The promise of more residents, Gooldens Buildings, 2022
For now, I will reflect that Gooldens Buildings and the surrounding area will have had a density of living only matched again in the 21st century as New Islington continues to be developed as an attractive part of the inner city.

But unlike today with its mix of waterside attraction, a park and interesting bars and restaurants I think this bit of the city would have been less desirable in 1851.

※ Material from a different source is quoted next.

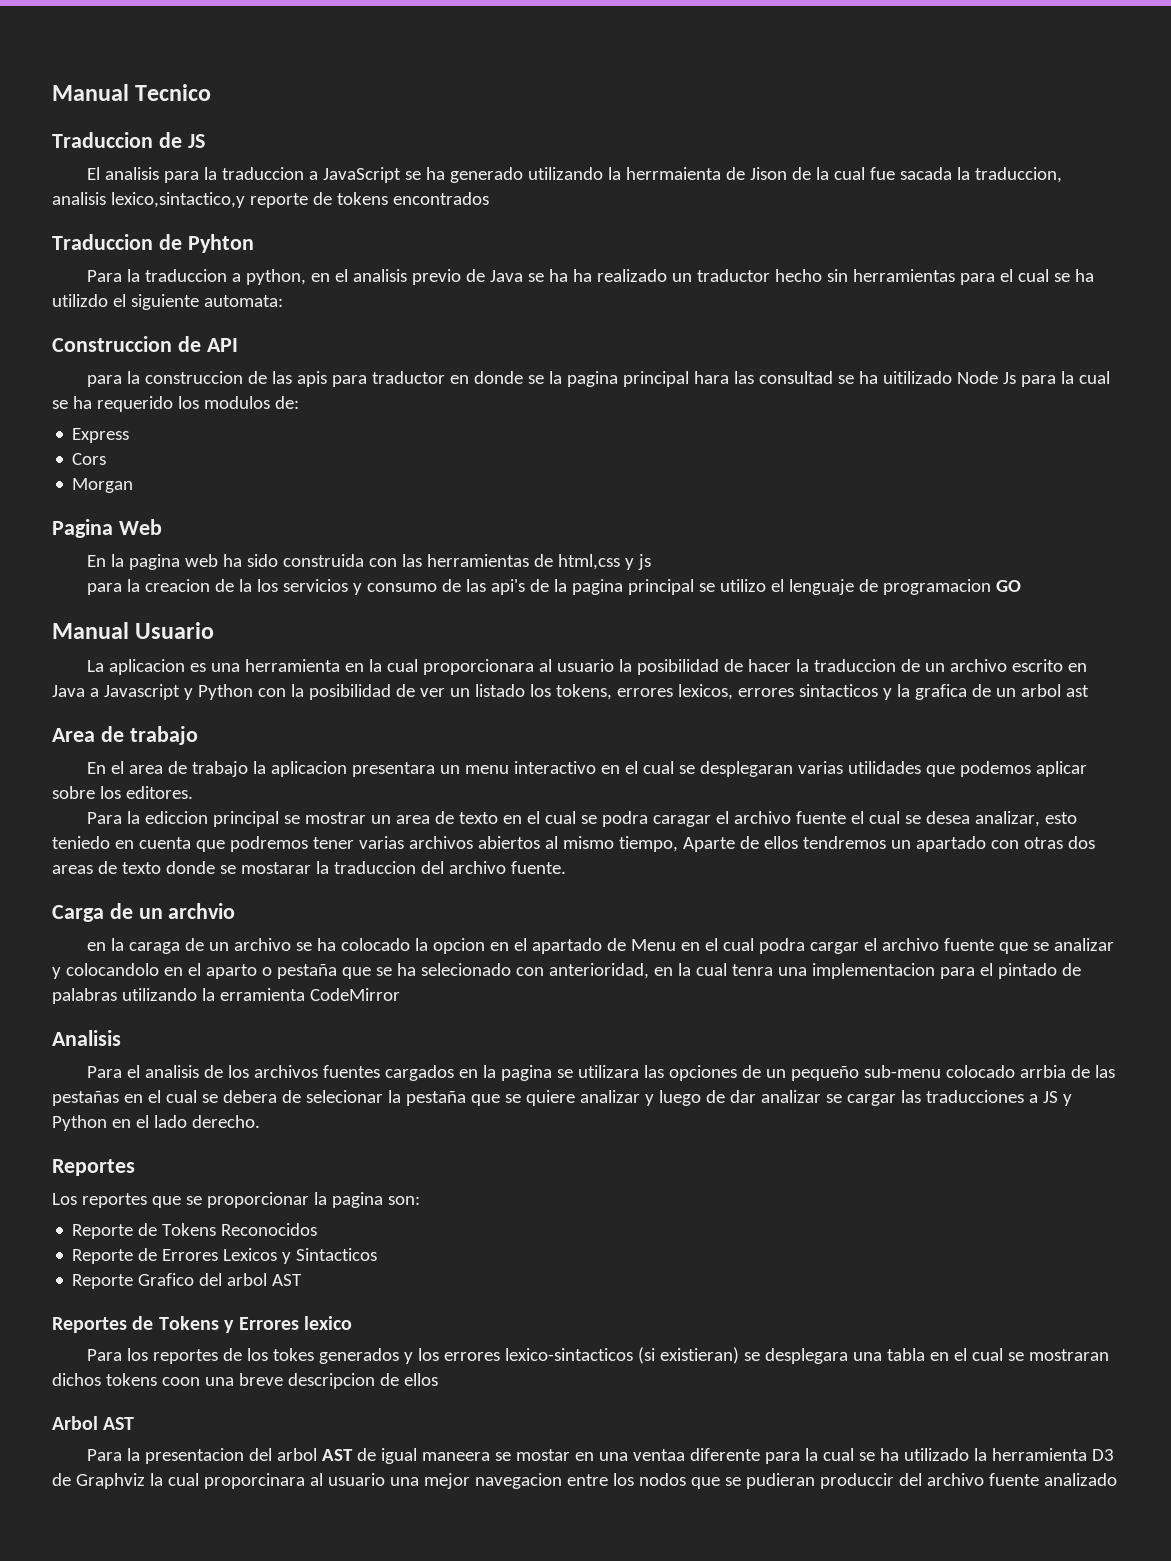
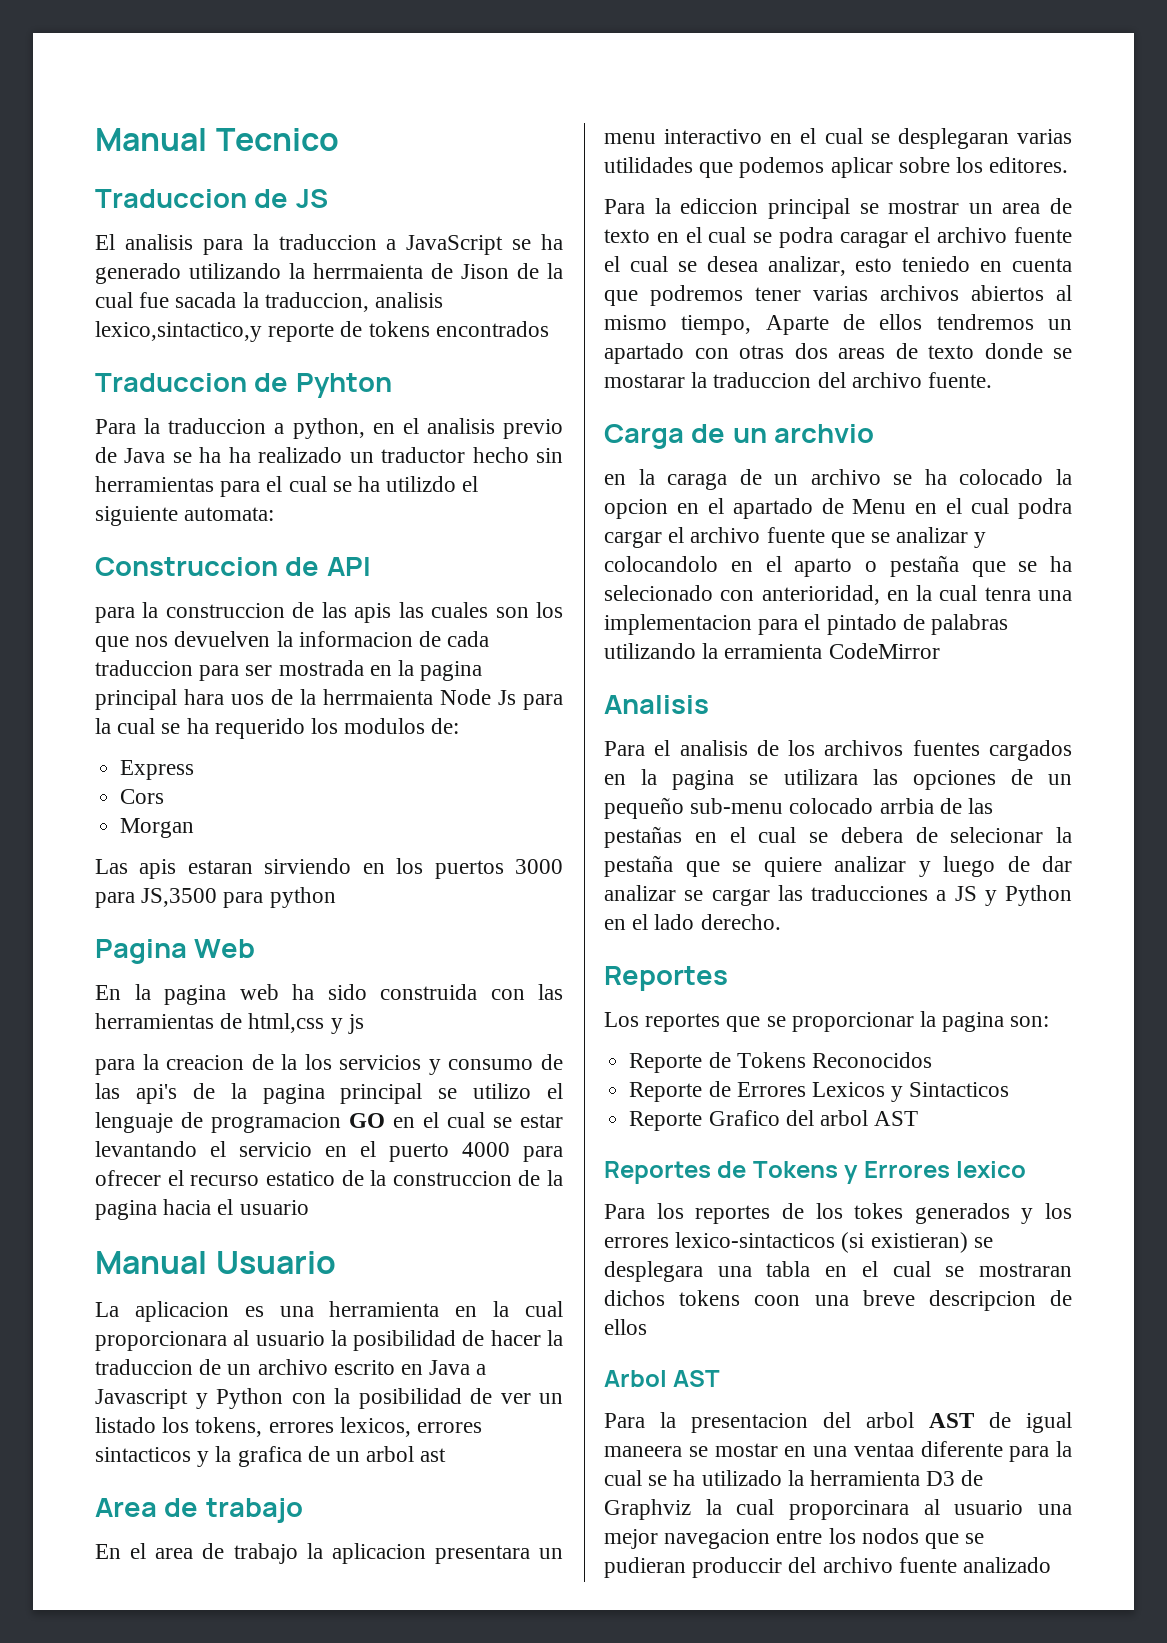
[331,371,952,387] para traductor en donde se la pagina principal hara las consultad se ha uitilizado -> [398,602,563,618] [95,631,490,652] [95,660,483,681] [95,689,433,710] las cuales son los que nos devuelven la informacion de cada traduccion para ser mostrada en la pagina principal hara uos de la herrmaienta
(134, 485) none -> [95,858,563,879] [95,887,336,908] // Las apis estaran sirviendo en los puertos 3000 para JS,3500 para python
(1021, 586) none -> [393,1112,563,1128] [95,1141,563,1162] [95,1170,563,1186] [95,1199,309,1220] en el cual se estar levantando el servicio en el puerto 4000 para ofrecer el recurso estatico de la construccion de la pagina hacia el usuario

During the day the noise from the textile mills, and foundries and the ever present danger the two canals presented to young children  Made New Islington a less attractive place to live.

Location; New Islington

Pictures; walking New Islington, 2022, from the collection of Andrew Simpson, and in 1851 from Adshead’s map of Manchester, Digital Archives Association, http://www.digitalarchives.co.uk/ and Goolden's Buildings, T Brooks,1962,m11279,courtesy of Manchester Libraries, Information and Archives, Manchester City Council, http://images.manchester.gov.uk/index.php?session=pass

*New Islington, https://chorltonhistory.blogspot.com/search/label/New%20Islington

**2/9d was two shillings and 9 pennies.  There were twenty shillings to a £ and 12 pennies made up a shilling.  Converting these sums to post decimal currency has little meaning and perhaps matching earnings with rents makes more sense, although there are comparison historical sites out there.